Fama arruinada, vida encantada! É segundo este mote que procedem as elites capitalistas, desde que se tornou evidente a bancarrota do neo-liberalismo. Tratando-se da salvação do sistema, já ninguém quer saber do palavreado ideológico de ontem. O capitalismo em si é bem mais sagrado do que a doutrina neoliberal que, perante a crise financeira sem controle, é “pragmaticamente” lançada pela borda fora. Intervenções maciças do Estado e estatizações em série de bancos debilitados, precisamente na Meca do neoliberalismo, os EUA, são de repente consideradas como geniais jogadas de xadrez, com o claro intuito de acalmar os mercados financeiros entrados em pânico. Os bancos emissores estatais, como “lender of last ressort” (financiadores de última instância), inundam em acções concertadas o sistema financeiro global com montantes na ordem dos biliões, “criados” do nada com um simples clique de rato.

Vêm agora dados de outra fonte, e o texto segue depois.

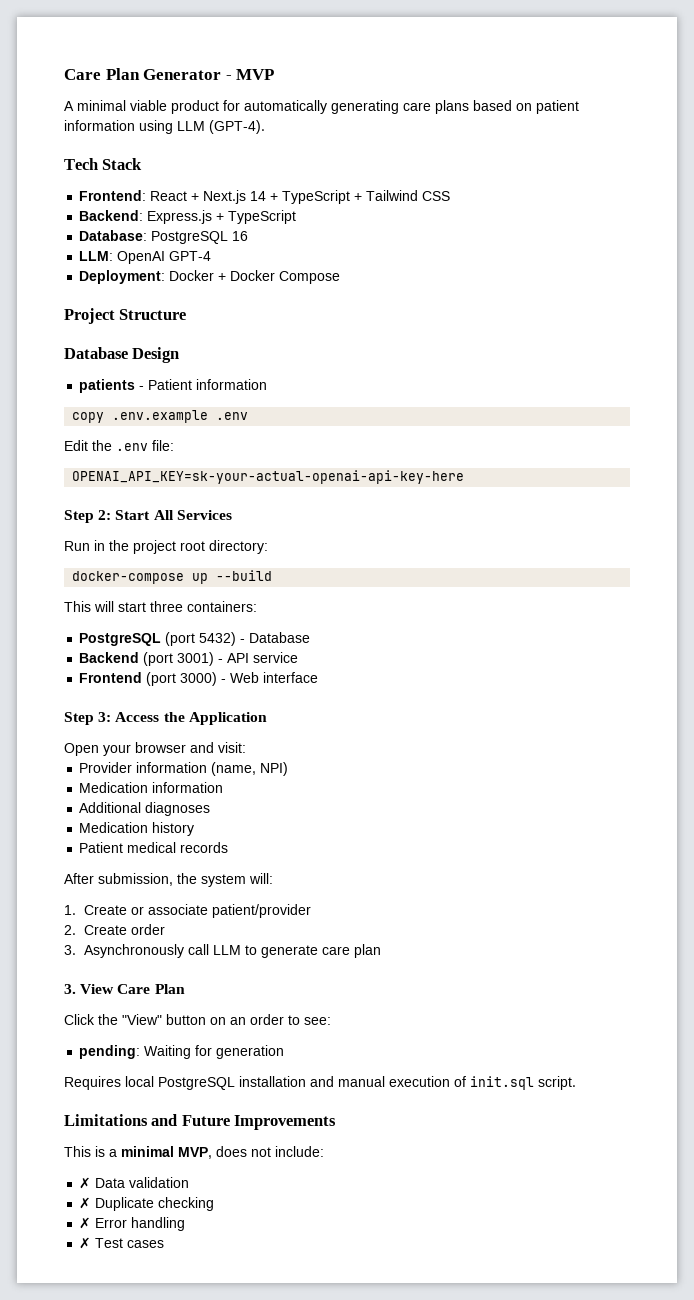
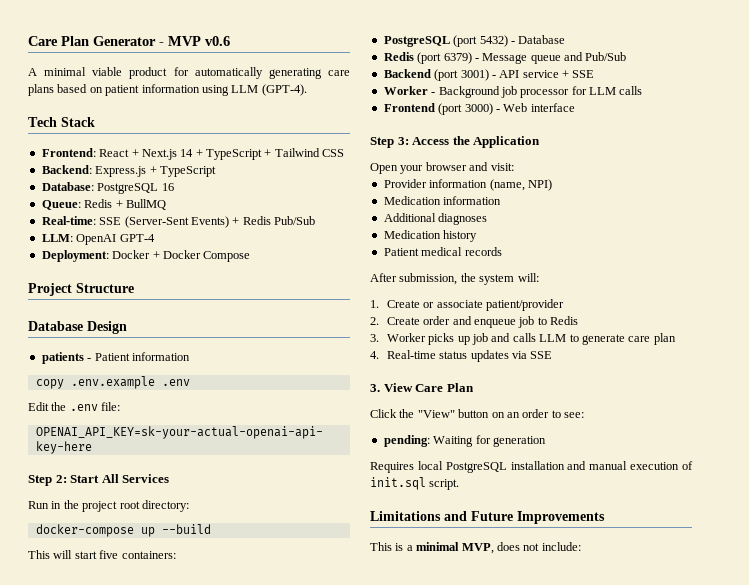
- Care Plan Generator - MVP
+ Care Plan Generator - MVP v0.6
+ Queue: Redis + BullMQ
+ Real-time: SSE (Server-Sent Events) + Redis Pub/Sub
- This will start three containers:
+ This will start five containers:
+ Redis (port 6379) - Message queue and Pub/Sub
- Backend (port 3001) - API service
+ Backend (port 3001) - API service + SSE
+ Worker - Background job processor for LLM calls
- 2. Create order
- 3. Asynchronously call LLM to generate care plan
+ 2. Create order and enqueue job to Redis
+ 3. Worker picks up job and calls LLM to generate care plan
+ 4. Real-time status updates via SSE
- ✗ Data validation
- ✗ Duplicate checking
- ✗ Error handling
- ✗ Test cases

E, com empréstimos estatais e dinheiro dos impostos, são bombeadas enormes quantias para o saneamento dos falidos, colocados sob administração estatal. Após a privatização dos ganhos das bolhas financeiras, o mandamento capitalista da hora é a socialização das perdas, no processo de uma gigantesca queima de dinheiro.
O capitalismo financeiro dos últimos 15 anos transforma-se rápida e abertamente num capitalismo de Estado de tipo novo. Sob a capa do radicalismo do mercado, há muito tempo que este desenvolvimento se vinha insinuando. O chamado monetarismo, como doutrina da redução da massa monetária, um pilar central da ideologia neoliberal, há anos que entrou em queda. O financiamento baseado no deficit da aclamada conjuntura mundial já era o resultado de uma desenfreada onda de dólares saída do banco emissor dos EUA. Desde o começo da crise financeira de 2007, revelou-se em surtos sucessivos a falta de substância desta retoma aparente, que para a maioria nunca o chegou a ser. Quando agora o Estado, como última instância, assume toda a coisa, só pode ser para administrar as contradições de um sistema ferido de morte no seu âmago. A enchente de dinheiro induzida pelo Estado consiste oficialmente em créditos de curto prazo aos bancos, que por isso têm de depositá-los, sob a forma de certificados de garantia dos papéis de crédito que já não o são. A crise financeira é assim apenas adiada e em consequência também são atingidas as finanças do Estado, que têm de assumir a responsabilidade pelo desastre.
É vã a esperança em que a máquina da valorização volte a pegar de novo após as precárias acções salvadoras. Na terminologia de Marx, as diversas formas de crédito consistem numa antecipação de mais-valia futura. A valorização real tornou-se cada vez mais dependente desta antecipação, num processo secular que se super-expandiu sob as condições da terceira revolução industrial, porque a massa de mais-valia já nunca é suficiente. A mobilização de mais força de trabalho, por exemplo na Ásia, não se faz com ganhos reais, mas com as bolhas financeiras. Por isso a repercussão da crise financeira sobre a conjuntura real mundial é inevitável, mesmo sob a égide de um capital financeiro estatizado. Naturalmente que esta lógica é agora negada, como se a economia real fosse relativamente independente da catástrofe no céu financeiro. Mas a repercussão chegará precisamente sobre o sistema de crédito, numa dimensão muito mais alargada do que se quer admitir. É uma ironia da história que seja precisamente a comunidade dos crentes no mercado a ter de invocar como “deus ex maquina” o Estado, cuja capacidade de desempenho é mais que duvidosa.